Appartengono a una donna chiamata Zlatì kůň, vissuta nell'attuale Repubblica Ceca, e ad almeno sei individui, tre maschi e tre femmine, provenienti dalla città di Ranis in Germania, i più antichi genomi umani finora noti: risalgono a circa 45mila anni fa. Lo indica la mappa di questo prezioso patrimonio genetico, che racconta il primo incontro tra Neanderthal e Sapiens, avvenuto in Europa e le cui tracce sono ancora presenti nel Dna di tutte le popolazioni non africane.
Secondo i nuovi dati, il primo incrocio è avvenuto tra 49mila e 45mila anni fa, ed è proseguito per circa 7mila anni. L'importante risultato è stato pubblicato in due studi correlati: il primo sulla rivista Nature, guidato dal tedesco Max Planck Institute per l'Antropologia evolutiva di Lipsia; il secondo sulla rivista Science, coordinato dallo stesso istituto del Max Planck e dall'Università della California a Berkeley.
Analizzando il Dna proveniente da questi primi abitanti del continente europeo, i ricercatori guidati da Arev Sümer dell'Istituto tedesco hanno scoperto che facevano parte dello stesso gruppo, il quale però non ha lasciato discendenti tra le popolazioni attuali. "Con nostra sorpresa - dice Sümer - abbiamo trovato una parentela genetica di quinto o sesto grado tra Zlatì kůň e due individui di Ranis". Gli autori della ricerca hanno inoltre evidenziato una stretta parentela tra i sei individui di Ranis, dei quali faceva parte un gruppo formato da madre e figlia con due bambini.
Tutti e sette gli individui avevano la pelle di colore scuro, così come capelli e occhi, tratti che riflettono la recente origine africana di questa prima popolazione europea. L'ascendenza neanderthaliana trovata in Zlatì kůň e nel gruppo di Ranis, invece, ha avuto origine dallo stesso antico evento di incrocio, datato tra 49mila e 45mila anni fa, circa 80 generazioni prima della nascita degli individui di Ranis.
Nello studio pubblicato su Science, i ricercatori guidati da Leonardo Iasi del Max Planck Institute e Manjusha Chintalapati dell'Università di Berkeley hanno esaminato i genomi di un insieme di circa 300 esseri umani moderni sia attuali che antichi di Europa e Asia, inclusi 59 individui vissuti tra 2mila e 45mila anni fa.

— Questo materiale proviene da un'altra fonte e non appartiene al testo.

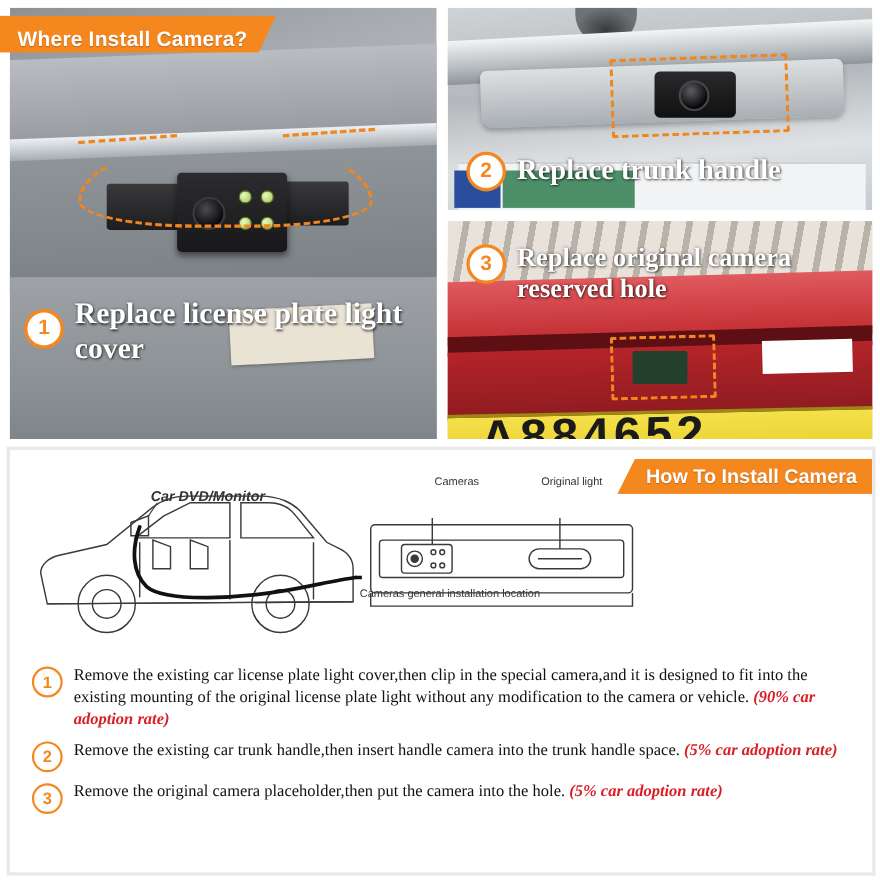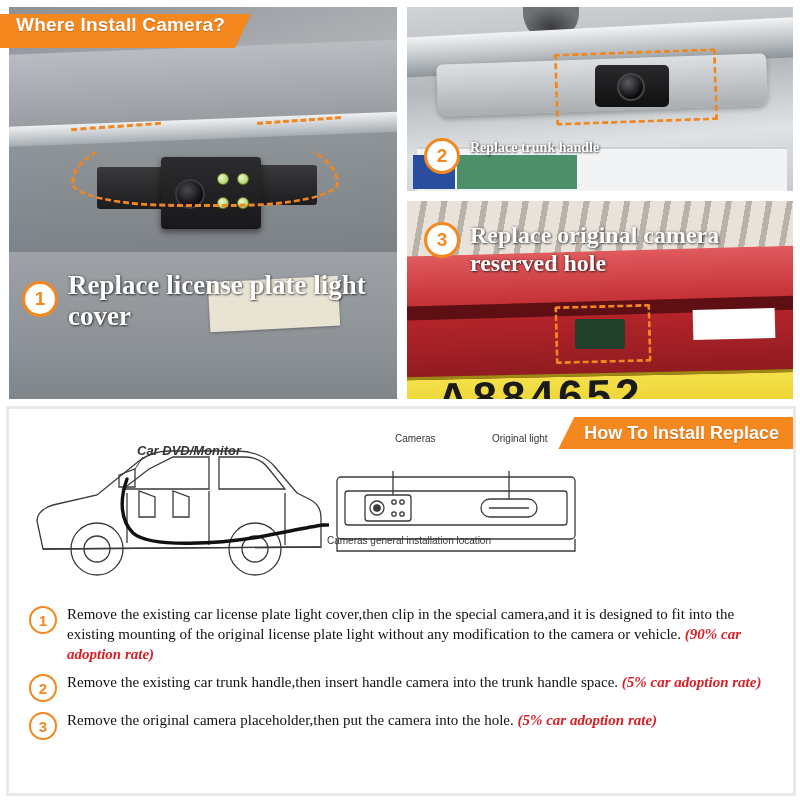--- a/index.html
+++ b/index.html
@@ -90,21 +90,21 @@
   }
   #panel-license .dash-top-r {
     position:absolute; left:248px; top:112px; width:84px; height:0;
     border-top:3px dashed #f2861e; transform: rotate(-4deg);
   }
 
   
   .ribbon-left {
     position:absolute; left:0px; top:14px; height:34px;
     background:#f5871f; color:#fff;
-    display:flex; align-items:flex-start;
+    display:flex; align-items:flex-end;
     padding: 0 26px 0 16px;
     font-size:19px; font-weight:bold;
     letter-spacing:.2px;
     z-index: 6;
     clip-path: polygon(0 0, 100% 0, calc(100% - 16px) 100%, 0 100%);
     text-shadow: 0 1px 1px rgba(0,0,0,.25);
   }
 
   
   #panel-trunk {
@@ -225,21 +225,21 @@
     color:#ffffff; font-weight:bold;
     font-family:"Liberation Serif", serif;
     text-shadow: 1px 1px 2px rgba(0,0,0,.55), 0 0 3px rgba(0,0,0,.45);
     line-height:1.15;
   }
 
   #badge1 { left: 22px; top: 281px; }
   #cap1 { left: 68px; top: 270px; width: 310px; font-size: 27px; }
 
   #badge2 { left: 424px; top: 138px; }
-  #cap2 { left: 470px; top: 140px; width: 320px; font-size: 14px; }
+  #cap2 { left: 470px; top: 140px; width: 320px; font-size: 26px; }
 
   #badge3 { left: 424px; top: 222px; }
   #cap3 { left: 470px; top: 222px; width: 320px; font-size: 24px; }
 
   
   #panel-install {
     position:absolute; left: 6px; top: 406px; width: 790px; height: 390px;
     background:#ffffff; border:3px solid #e9e9e9;
   }
   .ribbon-right {
@@ -349,21 +349,21 @@
   </div>
 
   <div class="badge" id="badge3">
     <span>3</span>
   </div>
   <div class="caption" id="cap3">Replace original camera reserved hole</div>
 
   <div id="panel-install">
 
     <div class="ribbon-right">
-      <span>How To Install Replace</span>
+      <span>How To Install Camera</span>
     </div>
 
     <svg width="310" height="185" viewBox="0 0 310 185" style="position:absolute; left:14px; top:8px;">
       <g fill="none" stroke="#3a3a3a" stroke-width="1.3">
 
         <path d="M20 132 L14 104 C14 96 22 90 30 88 L74 78 L116 44 C124 38 134 34 146 34 L214 34 C230 34 244 40 252 50 L274 76 L286 82 C294 86 298 92 298 100 L298 130 Z"></path>
         <path d="M20 132 L298 130"></path>
 
         <path d="M126 52 L150 40 L186 40 L186 72 L100 72 Z"></path>
         <path d="M196 40 L222 40 C232 40 240 44 246 52 L262 72 L196 72 Z"></path>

L'analisi ha calcolato, per l'incontro con i nostri cugini estinti, una data di circa 47mila anni fa, dunque coerente con quella ottenuta con la ricerca pubblicata su Nature.
Ma, soprattutto, la ricerca ha permesso di studiare meglio quella porzione del Dna, circa l'1-2%, ereditata da quell'incrocio: la maggior parte dei geni presenti ancora oggi sono legati a funzioni immunitarie, alla pigmentazione della pelle e al metabolismo. Ad esempio, un gene lasciatoci dai Neanderthal risulta fondamentale per tutta una serie di processi metabolici, per la regolazione del sistema immunitario e per il mantenimento delle cellule staminali: la sua versione ancestrale è stata ricostruita recentemente grazie a una ricerca coordinata da Svante Pääbo, premio Nobel per la Medicina nel 2022. E fanno parte di quella eredità anche colore della pelle e dei capelli, forma del cranio, predisposizione a malattie come schizofrenia, Covid-19 e alla cosiddetta malattia dei Vichinghi. Sono neandertaliani anche i geni che modellano la forma del naso, come riporta uno studio del 2023, e che hanno permesso di adattarsi meglio ai climi più freddi.
Ma ci sono, nel nostro genoma, anche aree totalmente prive di geni provenienti dai nostri cugini estinti, chiamate per questo motivo 'deserti arcaici': i dati mostrano che queste aree si sono sviluppate rapidamente dopo che i due gruppi si sono incrociati, suggerendo che alcune varianti genetiche trasmesse dai Neanderthal fossero letali per i Sapiens e che quindi siano state eliminate molto velocemente. "Abbiamo visto che esseri umani moderni di circa 40mila anni fa contengono già questi deserti nel loro genoma - dice Iasi - quindi devono essersi formati molto presto dopo il flusso genico iniziale tra le due specie".